What I’m going to share here is only one, pretty arbitrary, back-of-the-napkin exercise. The model I will present may turn out to have some erroneous assumptions, that will need to be corrected along the way, but the beauty of innovating a radically independent and idiosyncratic lifestyle experiment is that I can be very quick to update and iterate the model as I go. Also, in practice, my life over the next year is almost certainly not going to be as neat as this model looks. I’m sure there will be unpredictable roadblocks and snags of all kinds, so I don’t intend to project a dishonest degree of certainty, organization, or formality that never really existed until I sat down to write this. I have no idea how things will really work, this is just one quick effort to formalize the kind of thoughts I’ve had in the shower every damn day for the past three years. These are the same conjectures that Other Life has been built on, and they seem to be working according to plan, but I’ve never really sat down to sketch out the idealized model. This will take a few posts, which I’ll intersperse with the other plot.

By the way, just yesterday, I was assigned to a new investigation meeting. This is strange given that a hearing was already announced, but I suppose they want to squeeze in all the incriminating evidence they can. And boy is there a lot of it now! The new charges? Basically they’re all for writing this very string of blog posts. The evidence file is just copypasta from what you’ve been reading the past few days. That’s right, I just broke the fourth wall. You’re now a supporting character in this grand narrative. How does it feel? It will be fascinating if they go and include this post in the evidence against me. That’s like breaking the fifth wall. Also, the new charges are quite creepy to be honest. One of them is: “breached the implied duty of fidelity.” I couldn’t produce better language for this absurdist drama if I were an actual novelist.

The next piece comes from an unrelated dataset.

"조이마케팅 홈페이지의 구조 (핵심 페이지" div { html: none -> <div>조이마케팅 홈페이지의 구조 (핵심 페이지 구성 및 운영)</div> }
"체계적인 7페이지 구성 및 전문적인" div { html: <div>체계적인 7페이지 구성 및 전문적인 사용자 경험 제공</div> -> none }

Currently, mature academically-oriented intellectuals produce a few types of products and services, in order to shape the culture and earn an income. Scholarly research articles presenting novel theoretical or empirical findings; academic books doing the same at greater length; mass-market books doing the same but making them accessible to a popular audience; teaching lecture-based courses (transmitting their knowledge); teaching seminar-based courses (facilitating mature students’ independent development); one-on-one mentorship/support/advice for students. I and others have written extensively about how extraordinary are the costs and taxes on providing these products and services through currently existing institutions, so I’m not going to make that case at all here. I’m just going to show you what I hypothesize to be the optimal way for any academic (or any sufficiently smart, educated, and productive person) to offer this whole suite of products and services in a way that is radically liberated from nearly all political correctness and institutional constraints more generally; more productive of true knowledge; more efficient; more satisfying; more fun; more ethical; and, I believe, financially sustainable over a lifetime.

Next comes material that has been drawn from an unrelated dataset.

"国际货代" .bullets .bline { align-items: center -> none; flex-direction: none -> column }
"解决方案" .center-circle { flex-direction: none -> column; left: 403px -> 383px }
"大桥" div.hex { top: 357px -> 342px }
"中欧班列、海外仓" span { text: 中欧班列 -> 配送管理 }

Right now, there is a big heavy anchor hiding beneath the surface of every academic intellectual’s entire life. It’s whatever they did their PhD on. This is the center of the diagram from which almost all of their later intellectual products and services must flow. In the institutional game, very little is possible that gets too far from this. Certainly most of your novel contributions to research knowledge, your courses, but also most of your public-facing work too. (There is a vanishingly small set, in the highest strata of the cognitive elite, who may, after at least a decade of paying dues, have an influential career writing and teaching on truly diverse topics; these people enjoy such rare gifts of intelligence plus conscientiousness that it’s best to ignore them as outliers irrelevant to the comparisons and choices made by the much larger set of mere mortals, like me). In so many ways I cannot begin to explain here, this whole framework for an intellectual life is just hopelessly sub-optimal.

In my model, the central unit of intellectual production will be the individual, stand-alone book. This has always been seen as the primary unit of high-brow intellectual content, so it makes sense to start here, and ask: How can we design a life for the optimal production of these objects over time — where “optimal” refers to some weighted function of truth-content, intensity, quantity, cultural impact, or whatever, conditional ultimately on the strengths, weaknesses, and preferences of each particular author. How can one write the most significant, most original, most impactful books — and as many as possible — in a way that is financially sustainable? To be honest, that’s all I ever set out to do with my life, and here I am with a “secure” academic career, no shortage of ability or discipline, but still not even one book published. This is why I’m here, screaming from the rooftops.

Culture changes so rapidly today, that we also need our model to be as nimble and agile as possible. Here serious intellectuals on a mission to shape the culture need to steal from tech startup culture: Most of what succeeds in the world today leverages rapid prototyping, minimum viable products, constant experimental (“a/b”) testing, and the capacity to update/pivot, sometimes dramatically. The underlying principles are constant flows of measurable, external feedback and everything organized to be capable of updating swiftly and responsively. This is not capitulation We want our visions to look far ahead, and we want our whole project locked unshakably on the truths we see as far ahead as possible, but the problem is we don’t really know what those are, exactly, already. The feedback we are concerned with is not “sales” or “customer satisfaction” levels, rather we need signals from the outside about what is really true and what makes truth resonate. These factors are very likely correlated with metrics such as sales and website traffic, but this does not invalidate the distinct authenticity of the intellectual warpath — it only reflects why these other criteria are such dangerous temptation-traps that have captured and neutralized so many radical intellectuals of the past.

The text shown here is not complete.